Set down every record below exactly as written, but leave out the pictures.

Before-and-after change data:
+--
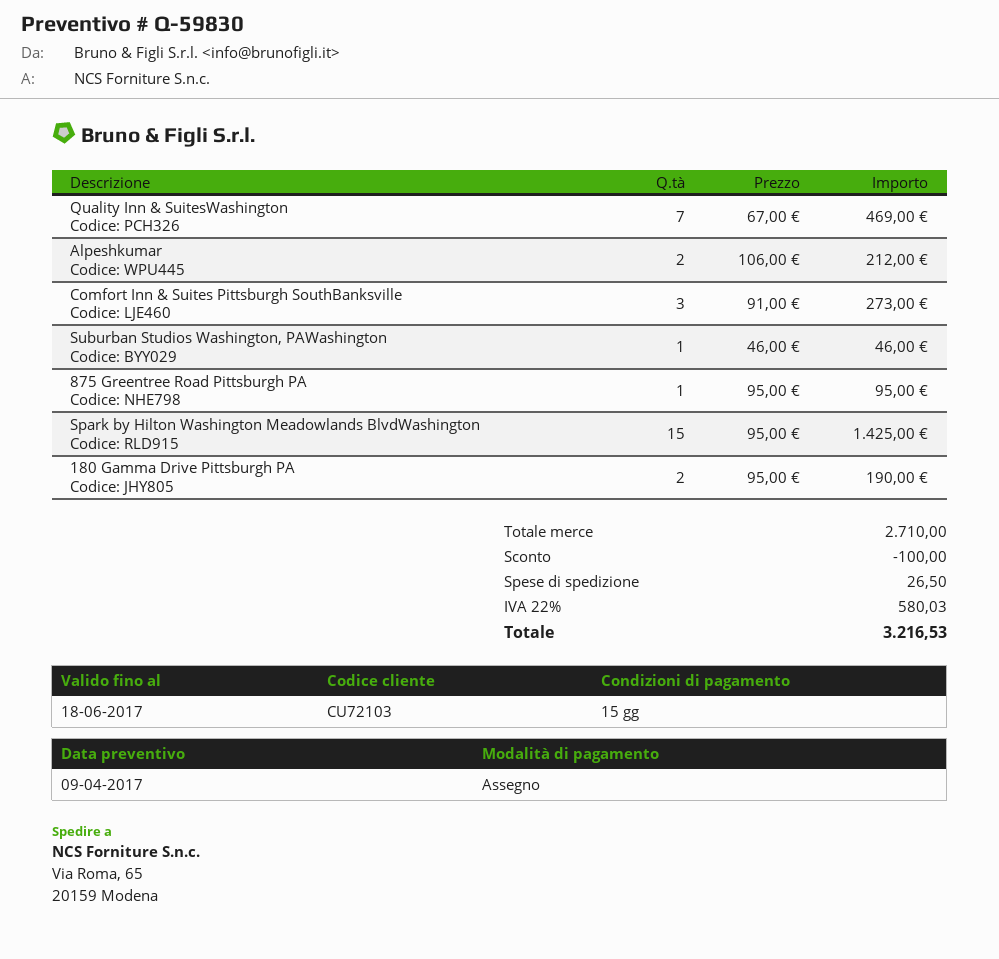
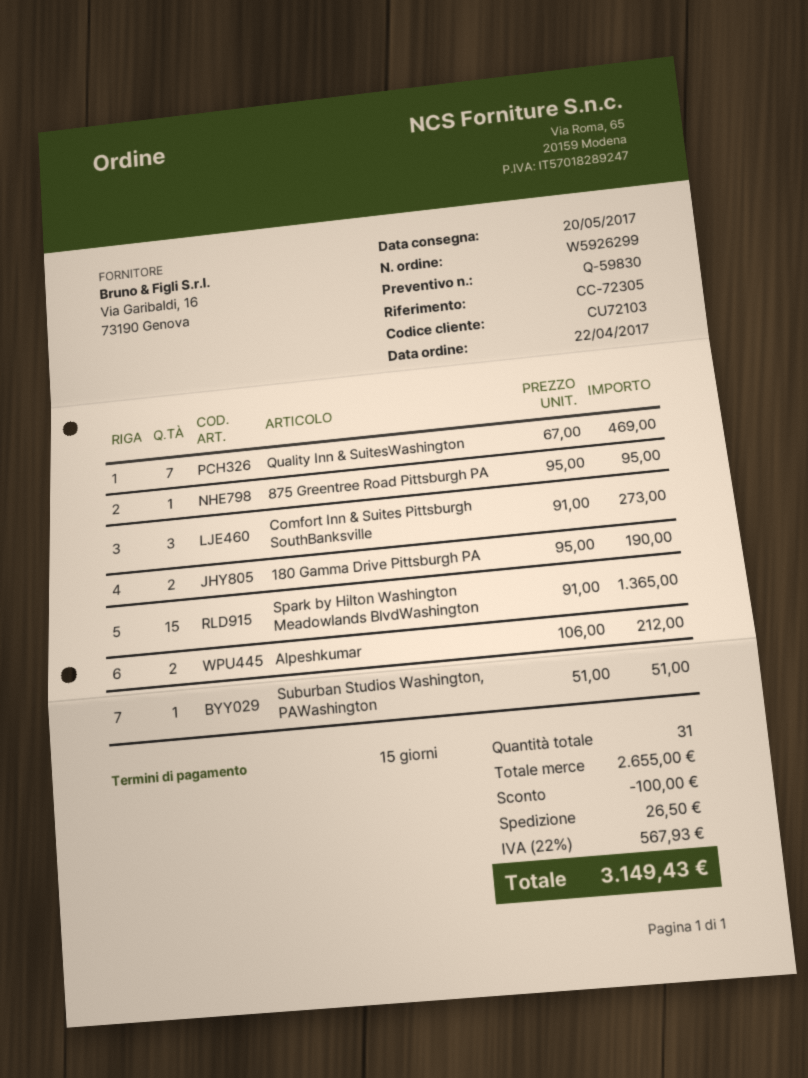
Suburban Studios Washington, PAWashington: 1 x 46.00 = 46.00 -> 1 x 51.00 = 51.00
Spark by Hilton Washington Meadowlands BlvdWashington: 15 x 95.00 = 1425.00 -> 15 x 91.00 = 1365.00
subtotal: 2710.00 -> 2655.00
tax: 22% = 580.03 -> 22% = 567.93
total: 3216.53 -> 3149.43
+--
__Answer to the exercise__
Suburban Studios Washington, PAWashington: 1 x 46.00 = 46.00 -> 1 x 51.00 = 51.00
Spark by Hilton Washington Meadowlands BlvdWashington: 15 x 95.00 = 1425.00 -> 15 x 91.00 = 1365.00
subtotal: 2710.00 -> 2655.00
tax: 22% = 580.03 -> 22% = 567.93
total: 3216.53 -> 3149.43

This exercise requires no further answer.